With a new sign that reads, “If you can’t eat it, you can’t use flex,” Anderson Student Center’s Summit Marketplace is taking a stricter approach in enforcing its policy spring semester.
Director of Dining Services Todd Empanger said this rule is not unfamiliar to the Summit Marketplace, however, hiring new management, reviewing training guidelines and updating register software are what encouraged a stricter route in enforcing the policy.
“What was being done in the past was wrong and the (previous) manager didn’t enforce the rules,” Empanger said. “We have a new person there, and we went through the policy. Now it’s being enforced.”
Empanger said the rule of using flex for food only was loosely followed by employees at the student convenience stores, which is what may have led to confusion among student buyers.
“Either they (cashiers) missed it, or they just neglected to follow it,” Empanger said.
Sarah Strain, a Summit Marketplace cashier, said the transition from the C-Store to Summit Marketplace may have contributed to the leniency of flex use.
“The policy wasn’t enforced as much since Summit Marketplace sells more than food items, whereas the old C-Store was really just food, so we didn’t have this problem,” Strain said.
Junior Paige Johnson said she is dissatisfied with Summit Marketplace’s policy.
“I hate it because being a resident adviser on campus, I have additional flex money that should allow me to purchase other needs,” Johnson said. “I want to be able to purchase paper towels if I want to, without it being in cash.”
Prior to the management posting the sign in Summit Marketplace, students were able to get away with buying toiletries, medication and other non-food items using flex dollars.

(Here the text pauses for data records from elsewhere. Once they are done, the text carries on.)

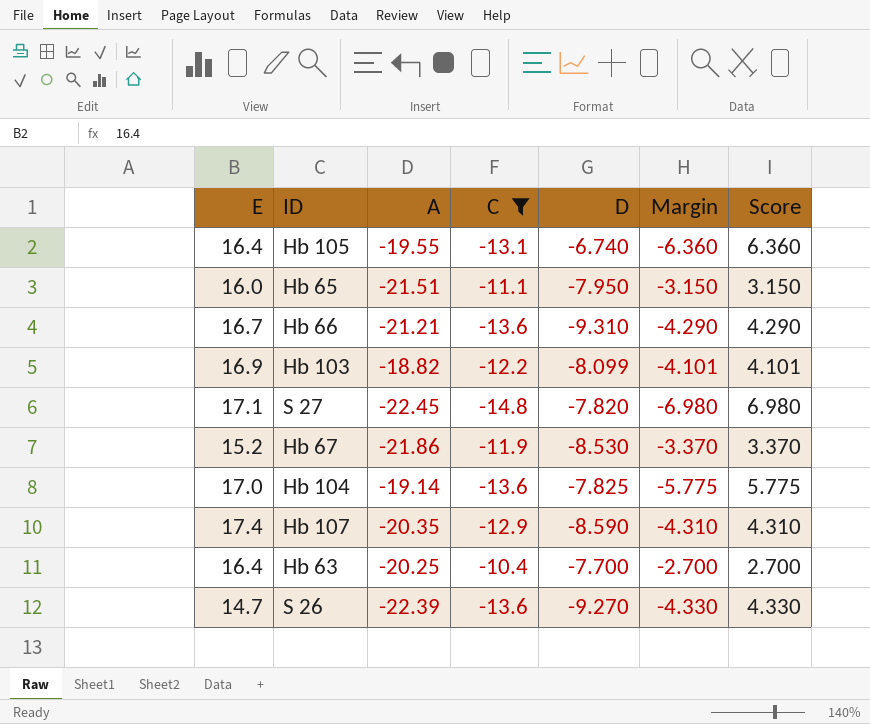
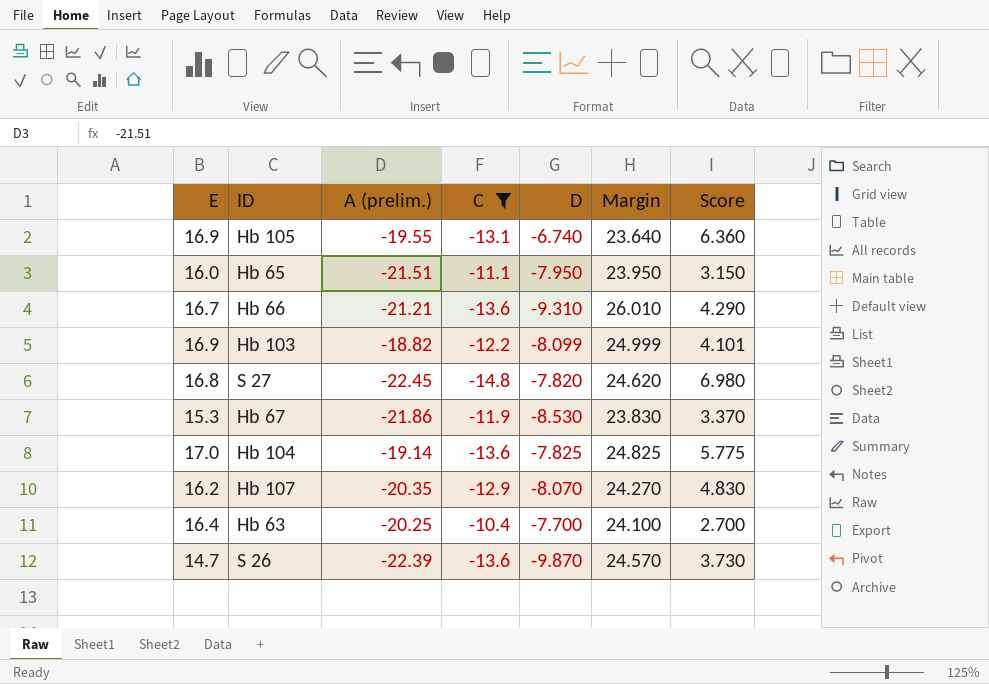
column name: A -> A (prelim.)
column Margin | formula: [C] - [D] -> [E] - [D]
Hb 105 | E: 16.4 -> 16.9
S 27 | E: 17.1 -> 16.8
Hb 67 | E: 15.2 -> 15.3
Hb 107 | E: 17.4 -> 16.2
Hb 107 | D: -8.590 -> -8.070
Hb 107 | Score: 4.310 -> 4.830
S 26 | D: -9.270 -> -9.870
S 26 | Score: 4.330 -> 3.730

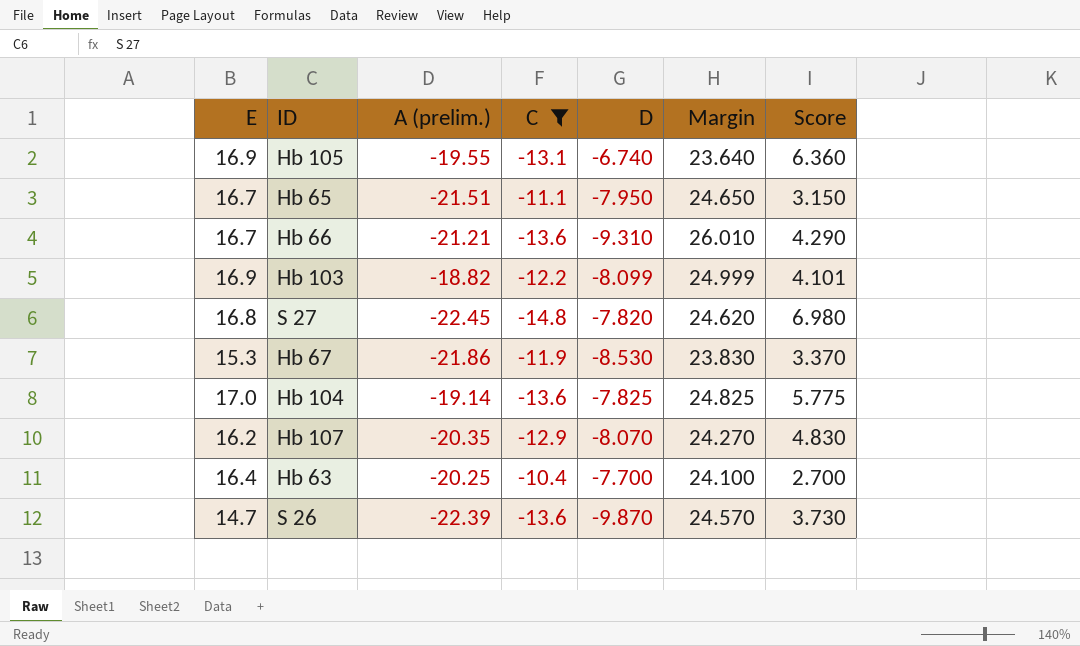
Hb 65 | E: 16.0 -> 16.7
Hb 65 | Margin: 23.950 -> 24.650

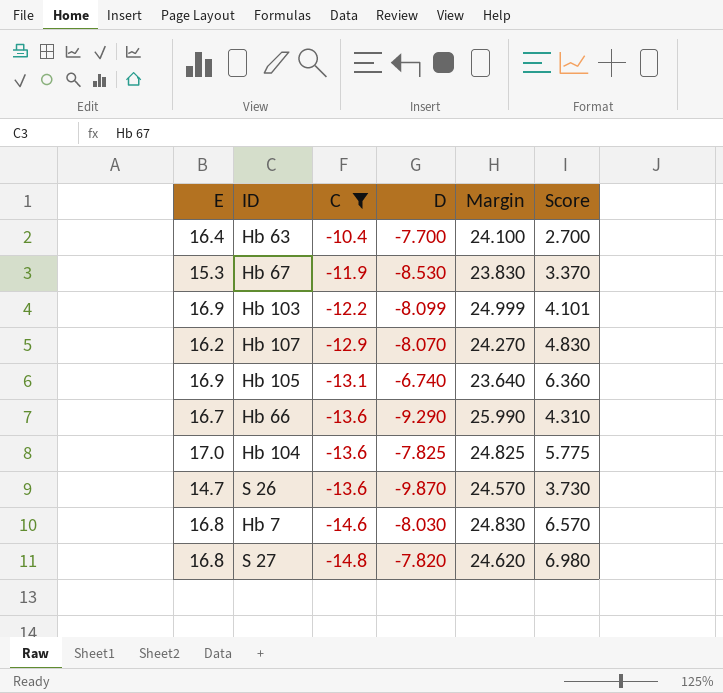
row order: none -> C descending
column A (prelim.) | position: 3 -> none
row Hb 65: 16.7 | -21.51 | -11.1 | -7.950 | 24.650 | 3.150 -> none
Hb 66 | D: -9.310 -> -9.290
Hb 66 | Margin: 26.010 -> 25.990
Hb 66 | Score: 4.290 -> 4.310
row Hb 7: none -> 16.8 | -14.6 | -8.030 | 24.830 | 6.570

“You can’t have anything else besides food as part of flex purchases,” Empanger said. “It’s in a written document that if you are on a board plan, it is a food-only thing.”
Banning the use of flex dollars for non-food items is especially inconvenient for freshmen living on campus because they are required to purchase a meal plan.
“It’s awful,” freshman Taylor Case said. “My calculator dies, and I don’t want to have to pay out of my pocket knowing I have flex dollars to spend.”
Sophomore Sydney Westfield said she is more understanding of the rule.
“It may be rough for freshmen, but at the same time, it makes sense,” Westfield said.
Although some students are unwelcoming of the strictly enforced policy, Strain has experienced no difficulty with customers.
“They are really understanding about it, they will ask sometimes before they check out if they can or can’t (use flex dollars),” Strain said. “Most (students) are willing to either not buy their items that are not food or pay with another method.”
To prevent students from not purchasing the items altogether, Johnson offers a different option.
“Maybe they can have some kind of limit on the amount of non-food items students can buy with their flex dollars,” Johnson said.
While students can’t expect this change to be implemented by the store anytime soon, Empanger said he wants them to know the store isn’t “trying to rip them off.”
“We are just setting ourselves up like any convenience store operation,” Empanger said. “We are here to provide the service, and not take away any service we had prior.”